According to Harlow, the HIPAA rule  has yet to be finalized in the area of providing patients access to “audit trail data” showing who viewed their data and when. IHIE will provide this data to organizations that request it for patients. So far the exchange has received few such requests, Thieme says.

Common sense patient consent
Ultimately, health information exchange is about enabling physicians to see the information they need to provide the best possible care to their patients, Griskewicz says. In certain situations, the physician must make critical decisions about whether to obtain that data or supply data that a colleague needs to treat the patient.

“If you enter into a relationship with a provider, you do that because you want their first duty to be to treat you,” she says. “If the doctor is treating a person that has a condition and can’t represent themselves, the doctor will do what they have to do.”

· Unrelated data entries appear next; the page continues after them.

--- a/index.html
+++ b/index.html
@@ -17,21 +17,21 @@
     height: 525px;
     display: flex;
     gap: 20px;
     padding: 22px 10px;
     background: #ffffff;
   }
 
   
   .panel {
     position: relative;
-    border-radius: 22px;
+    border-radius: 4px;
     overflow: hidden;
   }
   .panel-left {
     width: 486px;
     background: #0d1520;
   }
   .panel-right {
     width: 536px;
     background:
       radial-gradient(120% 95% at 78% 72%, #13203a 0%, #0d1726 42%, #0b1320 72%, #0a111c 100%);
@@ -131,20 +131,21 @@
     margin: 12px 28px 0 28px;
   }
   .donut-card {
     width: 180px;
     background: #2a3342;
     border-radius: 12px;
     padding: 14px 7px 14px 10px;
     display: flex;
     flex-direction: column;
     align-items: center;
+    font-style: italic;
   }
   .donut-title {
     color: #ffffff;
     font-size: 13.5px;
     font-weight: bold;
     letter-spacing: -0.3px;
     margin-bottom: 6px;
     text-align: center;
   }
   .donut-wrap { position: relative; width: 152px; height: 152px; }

“There has to be a level of faith and trust. If you have a particular condition that you don’t want shared, providers are going to look at their policies and procedures and see what they can accommodate.”

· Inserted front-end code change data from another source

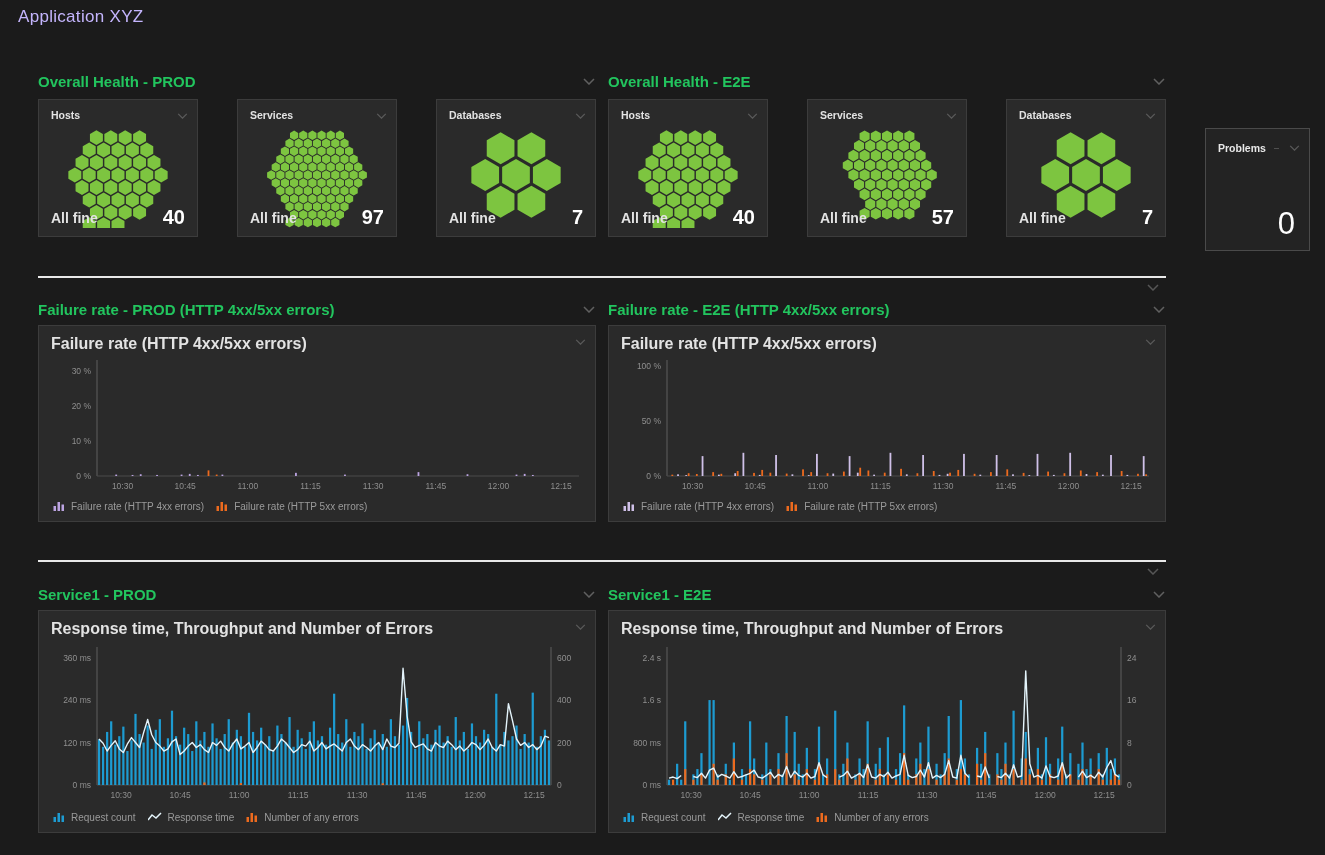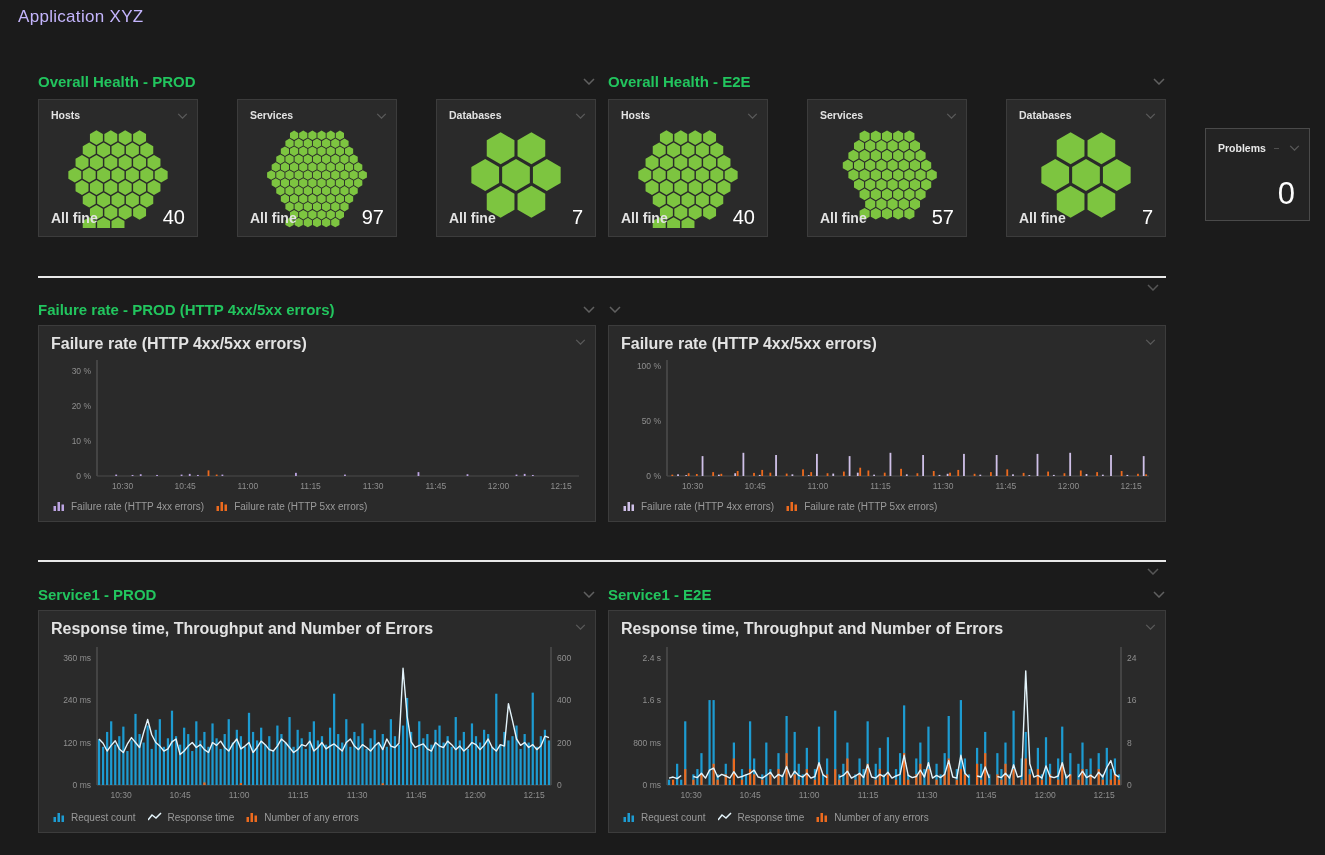--- a/index.html
+++ b/index.html
@@ -15,21 +15,21 @@
   .chev { display:inline-flex; align-items:center; justify-content:center; width:14px; height:14px; opacity:.75; }
   .tile {
     position:absolute; background:#2a2a2a; border:1px solid #3c3c3c;
   }
   .tile-top { position:absolute; left:12px; right:8px; top:9px; display:flex; justify-content:space-between; align-items:flex-start; }
   .tile-title { font-size:10.5px; font-weight:700; color:#e3e3e3; }
   .chart-title { font-size:16px; font-weight:700; color:#e3e3e3; }
   .hex-wrap { position:absolute; left:0; right:0; top:22px; height:106px; display:flex; align-items:center; justify-content:center; }
   .tile-bottom { position:absolute; left:12px; right:12px; bottom:7px; display:flex; justify-content:space-between; align-items:flex-end; }
   .tile-status { font-size:14px; font-weight:700; color:#e3e3e3; padding-bottom:3px; }
-  .tile-count { font-size:20px; font-weight:400; color:#ffffff; }
+  .tile-count { font-size:20px; font-weight:700; color:#ffffff; }
   .problems-tile { background:#232323; border:1px solid #4a4a4a; }
   .problems-head { position:absolute; left:12px; right:8px; top:12px; display:flex; align-items:center; gap:6px; }
   .problems-label { font-size:10.5px; font-weight:700; color:#e8e8e8; }
   .problems-line { flex:1; height:1px; background:#4f4f4f; margin:0 2px; }
   .problems-count { position:absolute; right:14px; bottom:8px; font-size:31px; font-weight:300; color:#fdfdfd; }
   .divider { position:absolute; height:2px; background:#e9e9e9; }
   .chart-area { position:absolute; left:6px; top:28px; }
   .legend { position:absolute; left:14px; bottom:9px; display:flex; gap:12px; align-items:center; }
   .legend-item { display:flex; gap:6px; align-items:center; font-size:10px; color:#9a9a9a; }
 </style>
@@ -405,21 +405,21 @@
         <polygon points="-1.56,-18.90 -15.59,-10.80 -29.62,-18.90 -29.62,-35.10 -15.59,-43.20 -1.56,-35.10" fill="#7dc540"></polygon>
         <polygon points="-17.15,8.10 -31.18,16.20 -45.21,8.10 -45.21,-8.10 -31.18,-16.20 -17.15,-8.10" fill="#7dc540"></polygon>
       </svg>
     </div>
   <div class="tile-bottom">
       <span class="tile-status">All fine</span>
       <span class="tile-count">7</span>
     </div>
 </div>
 
-<div class="tile problems-tile" style="left:1205px;top:128px;width:105px;height:93px">
+<div class="tile problems-tile" style="left:1205px;top:128px;width:105px;height:123px">
   <div class="problems-head">
     <span class="problems-label">Problems</span>
     <span class="problems-line"></span>
     <span class="chev">
         <svg width="11" height="6" viewBox="0 0 12 7">
           <path d="M1 1 L6 6 L11 1" stroke="#6a6a6a" stroke-width="1.5" fill="none"></path>
         </svg>
       </span>
   </div>
   <div class="problems-count">0</div>
@@ -434,20 +434,21 @@
 
 <div class="abs section-head" style="left:38px;top:298px">
   <span class="st">Failure rate - PROD (HTTP 4xx/5xx errors)</span>
   <span class="chev">
       <svg width="12" height="7" viewBox="0 0 12 7">
         <path d="M1 1 L6 6 L11 1" stroke="#787878" stroke-width="1.5" fill="none"></path>
       </svg>
     </span>
 </div>
 <div class="abs section-head" style="left:608px;top:298px">
+  <span class="st">Failure rate - E2E (HTTP 4xx/5xx errors)</span>
   <span class="chev">
       <svg width="12" height="7" viewBox="0 0 12 7">
         <path d="M1 1 L6 6 L11 1" stroke="#787878" stroke-width="1.5" fill="none"></path>
       </svg>
     </span>
 </div>
 
 <div class="tile" style="left:38px;top:325px;width:558px;height:197px">
   <div class="tile-top">
       <span class="chart-title">Failure rate (HTTP 4xx/5xx errors)</span>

Patient consent issues in health information exchange have not yet been fully worked out, and physicians should be aware of that, even as they try their best to comply with laws and policies. As the electronic interchange spreads, public awareness will increase, “and the differences between opt-in and opt-out may get messy,” Harlow says.

But over time, he adds, consumers will appreciate the improvements in healthcare that will result from the increased flow of information. “In the long run, it will be a good thing, and it could reduce the duplication of diagnostics and get the right care to patients sooner.”